### EXCERPTED RECORDS
____________________

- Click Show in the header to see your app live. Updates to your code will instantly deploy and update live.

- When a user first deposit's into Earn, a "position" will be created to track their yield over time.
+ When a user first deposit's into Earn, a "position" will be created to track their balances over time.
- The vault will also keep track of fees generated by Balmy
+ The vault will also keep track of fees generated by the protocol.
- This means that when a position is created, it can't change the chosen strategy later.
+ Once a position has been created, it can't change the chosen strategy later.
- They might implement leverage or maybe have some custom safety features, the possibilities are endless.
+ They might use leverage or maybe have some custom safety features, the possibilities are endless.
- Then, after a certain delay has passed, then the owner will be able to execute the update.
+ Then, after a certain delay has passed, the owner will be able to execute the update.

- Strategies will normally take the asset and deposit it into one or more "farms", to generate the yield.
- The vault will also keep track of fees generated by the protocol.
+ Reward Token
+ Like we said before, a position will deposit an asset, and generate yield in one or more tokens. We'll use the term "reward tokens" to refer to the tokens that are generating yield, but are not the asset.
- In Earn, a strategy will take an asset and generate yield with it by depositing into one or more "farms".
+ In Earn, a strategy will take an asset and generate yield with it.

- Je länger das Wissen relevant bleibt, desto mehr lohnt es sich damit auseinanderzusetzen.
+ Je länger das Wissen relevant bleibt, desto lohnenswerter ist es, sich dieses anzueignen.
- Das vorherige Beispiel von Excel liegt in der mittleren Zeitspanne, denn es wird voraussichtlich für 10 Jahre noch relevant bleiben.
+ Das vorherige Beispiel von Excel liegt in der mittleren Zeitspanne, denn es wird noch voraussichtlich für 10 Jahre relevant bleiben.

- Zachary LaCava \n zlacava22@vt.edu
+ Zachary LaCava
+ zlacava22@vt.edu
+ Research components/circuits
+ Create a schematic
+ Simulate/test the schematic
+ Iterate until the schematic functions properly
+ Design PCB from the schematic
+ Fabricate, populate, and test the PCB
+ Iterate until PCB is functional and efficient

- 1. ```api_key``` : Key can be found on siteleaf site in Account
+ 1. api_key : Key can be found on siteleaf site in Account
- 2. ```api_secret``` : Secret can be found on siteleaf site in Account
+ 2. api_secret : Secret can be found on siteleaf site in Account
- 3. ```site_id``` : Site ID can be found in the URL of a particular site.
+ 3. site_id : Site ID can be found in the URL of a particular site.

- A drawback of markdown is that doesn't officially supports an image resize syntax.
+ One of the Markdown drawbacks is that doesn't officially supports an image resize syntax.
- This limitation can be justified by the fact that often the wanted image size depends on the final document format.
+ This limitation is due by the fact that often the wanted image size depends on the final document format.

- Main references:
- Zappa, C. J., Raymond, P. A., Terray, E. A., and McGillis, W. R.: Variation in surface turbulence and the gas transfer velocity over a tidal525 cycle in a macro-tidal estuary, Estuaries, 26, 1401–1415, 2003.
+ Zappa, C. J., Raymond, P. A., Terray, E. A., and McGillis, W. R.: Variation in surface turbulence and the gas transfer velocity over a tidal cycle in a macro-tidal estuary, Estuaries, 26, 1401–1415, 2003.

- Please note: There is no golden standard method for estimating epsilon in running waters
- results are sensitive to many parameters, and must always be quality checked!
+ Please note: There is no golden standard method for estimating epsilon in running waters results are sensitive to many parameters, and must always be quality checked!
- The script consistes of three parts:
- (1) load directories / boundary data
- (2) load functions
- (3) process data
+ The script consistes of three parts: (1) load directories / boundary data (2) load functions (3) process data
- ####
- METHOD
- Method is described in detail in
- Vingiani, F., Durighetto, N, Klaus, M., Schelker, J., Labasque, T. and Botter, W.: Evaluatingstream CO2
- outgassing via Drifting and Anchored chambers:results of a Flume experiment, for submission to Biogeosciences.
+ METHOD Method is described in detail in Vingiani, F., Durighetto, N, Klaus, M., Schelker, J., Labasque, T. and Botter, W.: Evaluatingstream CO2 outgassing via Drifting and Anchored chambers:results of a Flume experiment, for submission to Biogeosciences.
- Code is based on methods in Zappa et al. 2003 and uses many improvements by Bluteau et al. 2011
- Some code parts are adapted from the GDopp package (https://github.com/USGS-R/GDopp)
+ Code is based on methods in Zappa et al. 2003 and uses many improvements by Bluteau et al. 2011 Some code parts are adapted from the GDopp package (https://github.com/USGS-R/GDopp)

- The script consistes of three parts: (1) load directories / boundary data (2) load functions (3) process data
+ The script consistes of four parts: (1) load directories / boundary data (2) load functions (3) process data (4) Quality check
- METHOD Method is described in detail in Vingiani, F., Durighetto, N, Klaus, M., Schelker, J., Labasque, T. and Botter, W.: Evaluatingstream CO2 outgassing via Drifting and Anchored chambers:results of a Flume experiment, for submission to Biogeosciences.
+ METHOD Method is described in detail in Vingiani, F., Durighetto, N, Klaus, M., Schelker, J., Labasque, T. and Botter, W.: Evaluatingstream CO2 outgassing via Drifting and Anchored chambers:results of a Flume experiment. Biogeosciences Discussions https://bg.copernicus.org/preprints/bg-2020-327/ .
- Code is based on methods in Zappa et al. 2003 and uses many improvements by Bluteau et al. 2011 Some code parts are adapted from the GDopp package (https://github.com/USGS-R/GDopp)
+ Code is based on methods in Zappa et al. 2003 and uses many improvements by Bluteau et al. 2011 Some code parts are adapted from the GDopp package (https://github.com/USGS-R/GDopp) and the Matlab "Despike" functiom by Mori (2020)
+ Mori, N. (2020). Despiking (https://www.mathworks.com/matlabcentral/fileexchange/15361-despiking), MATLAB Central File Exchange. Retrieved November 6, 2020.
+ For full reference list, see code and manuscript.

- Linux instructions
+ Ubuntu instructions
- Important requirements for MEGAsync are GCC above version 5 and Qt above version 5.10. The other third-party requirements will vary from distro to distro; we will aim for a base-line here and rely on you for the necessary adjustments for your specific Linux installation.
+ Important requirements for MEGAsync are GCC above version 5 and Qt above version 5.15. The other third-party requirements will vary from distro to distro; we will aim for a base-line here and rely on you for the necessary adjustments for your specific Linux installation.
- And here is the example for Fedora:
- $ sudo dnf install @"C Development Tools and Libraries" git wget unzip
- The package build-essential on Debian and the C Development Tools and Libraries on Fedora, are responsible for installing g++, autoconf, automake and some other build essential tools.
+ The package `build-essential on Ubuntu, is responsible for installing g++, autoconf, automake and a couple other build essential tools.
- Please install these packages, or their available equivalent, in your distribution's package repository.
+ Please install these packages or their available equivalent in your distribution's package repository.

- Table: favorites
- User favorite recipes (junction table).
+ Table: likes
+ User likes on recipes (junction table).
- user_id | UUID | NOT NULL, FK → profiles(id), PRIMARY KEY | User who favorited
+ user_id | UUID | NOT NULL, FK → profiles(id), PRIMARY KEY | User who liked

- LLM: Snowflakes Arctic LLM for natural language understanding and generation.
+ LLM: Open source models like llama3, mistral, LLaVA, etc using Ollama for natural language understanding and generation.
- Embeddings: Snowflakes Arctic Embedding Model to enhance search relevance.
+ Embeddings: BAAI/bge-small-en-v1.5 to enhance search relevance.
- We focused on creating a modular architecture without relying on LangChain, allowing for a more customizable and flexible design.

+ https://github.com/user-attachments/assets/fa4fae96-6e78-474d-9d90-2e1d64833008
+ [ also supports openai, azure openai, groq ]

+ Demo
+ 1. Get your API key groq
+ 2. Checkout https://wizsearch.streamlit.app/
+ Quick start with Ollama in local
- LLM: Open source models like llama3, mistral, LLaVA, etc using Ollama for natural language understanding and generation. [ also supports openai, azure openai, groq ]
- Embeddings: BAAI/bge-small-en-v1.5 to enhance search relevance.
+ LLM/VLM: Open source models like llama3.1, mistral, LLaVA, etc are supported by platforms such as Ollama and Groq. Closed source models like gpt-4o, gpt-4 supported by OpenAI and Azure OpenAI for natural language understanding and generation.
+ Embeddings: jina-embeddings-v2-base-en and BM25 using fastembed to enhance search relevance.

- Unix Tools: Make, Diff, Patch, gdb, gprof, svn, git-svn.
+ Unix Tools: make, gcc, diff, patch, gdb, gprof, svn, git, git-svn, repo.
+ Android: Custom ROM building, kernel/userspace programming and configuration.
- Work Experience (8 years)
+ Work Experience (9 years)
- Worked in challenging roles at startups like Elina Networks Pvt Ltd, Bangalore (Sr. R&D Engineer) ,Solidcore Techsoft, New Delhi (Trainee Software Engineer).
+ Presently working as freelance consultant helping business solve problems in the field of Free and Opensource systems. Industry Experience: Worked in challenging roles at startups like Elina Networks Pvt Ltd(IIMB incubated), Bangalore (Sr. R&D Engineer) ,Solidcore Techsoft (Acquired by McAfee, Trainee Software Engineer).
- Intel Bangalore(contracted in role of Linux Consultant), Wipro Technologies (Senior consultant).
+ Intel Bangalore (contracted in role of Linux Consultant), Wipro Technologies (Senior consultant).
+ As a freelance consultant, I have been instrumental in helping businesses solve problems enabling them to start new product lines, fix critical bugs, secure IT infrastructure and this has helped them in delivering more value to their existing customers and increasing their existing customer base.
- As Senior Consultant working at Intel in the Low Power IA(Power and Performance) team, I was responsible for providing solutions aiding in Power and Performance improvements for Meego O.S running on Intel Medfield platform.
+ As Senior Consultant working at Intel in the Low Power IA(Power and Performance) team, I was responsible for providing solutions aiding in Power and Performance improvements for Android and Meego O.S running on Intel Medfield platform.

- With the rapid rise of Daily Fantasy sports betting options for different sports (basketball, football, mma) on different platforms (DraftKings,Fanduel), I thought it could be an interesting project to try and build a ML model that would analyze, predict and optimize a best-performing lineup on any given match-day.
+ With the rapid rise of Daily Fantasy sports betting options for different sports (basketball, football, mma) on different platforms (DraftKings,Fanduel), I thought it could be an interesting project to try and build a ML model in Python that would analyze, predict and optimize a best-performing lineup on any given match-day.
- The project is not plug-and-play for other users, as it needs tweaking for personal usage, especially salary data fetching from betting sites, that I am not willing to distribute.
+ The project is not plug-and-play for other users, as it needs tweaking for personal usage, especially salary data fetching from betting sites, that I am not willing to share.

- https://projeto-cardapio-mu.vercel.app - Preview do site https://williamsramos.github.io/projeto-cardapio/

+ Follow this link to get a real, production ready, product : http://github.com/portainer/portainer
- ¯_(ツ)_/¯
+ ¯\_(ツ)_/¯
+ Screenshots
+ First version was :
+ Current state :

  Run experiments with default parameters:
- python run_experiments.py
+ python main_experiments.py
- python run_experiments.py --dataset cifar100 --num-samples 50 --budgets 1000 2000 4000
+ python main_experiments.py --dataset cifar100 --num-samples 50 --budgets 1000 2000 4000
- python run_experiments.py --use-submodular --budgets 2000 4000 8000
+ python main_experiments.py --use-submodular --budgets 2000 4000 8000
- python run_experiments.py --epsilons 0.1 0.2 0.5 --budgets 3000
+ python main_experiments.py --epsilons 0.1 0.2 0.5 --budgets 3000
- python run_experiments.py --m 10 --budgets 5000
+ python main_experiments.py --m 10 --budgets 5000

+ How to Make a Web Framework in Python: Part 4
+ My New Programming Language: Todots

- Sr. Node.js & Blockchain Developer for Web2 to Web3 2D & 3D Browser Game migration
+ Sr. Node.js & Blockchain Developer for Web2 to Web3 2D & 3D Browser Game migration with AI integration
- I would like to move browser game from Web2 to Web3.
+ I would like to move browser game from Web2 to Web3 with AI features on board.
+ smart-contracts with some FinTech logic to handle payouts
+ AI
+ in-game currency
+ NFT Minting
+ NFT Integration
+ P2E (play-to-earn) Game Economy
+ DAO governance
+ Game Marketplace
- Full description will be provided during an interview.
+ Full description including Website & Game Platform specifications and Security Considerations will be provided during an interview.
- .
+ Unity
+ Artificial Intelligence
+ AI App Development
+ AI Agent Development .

____________________

### EXERCISE OBJECTIVE
Only one span is wanted. It runs from the first line of the listing through the line with "- Strategies will", and each line must match exactly.

### WRITTEN RESPONSE
- Click Show in the header to see your app live. Updates to your code will instantly deploy and update live.

- When a user first deposit's into Earn, a "position" will be created to track their yield over time.
+ When a user first deposit's into Earn, a "position" will be created to track their balances over time.
- The vault will also keep track of fees generated by Balmy
+ The vault will also keep track of fees generated by the protocol.
- This means that when a position is created, it can't change the chosen strategy later.
+ Once a position has been created, it can't change the chosen strategy later.
- They might implement leverage or maybe have some custom safety features, the possibilities are endless.
+ They might use leverage or maybe have some custom safety features, the possibilities are endless.
- Then, after a certain delay has passed, then the owner will be able to execute the update.
+ Then, after a certain delay has passed, the owner will be able to execute the update.

- Strategies will normally take the asset and deposit it into one or more "farms", to generate the yield.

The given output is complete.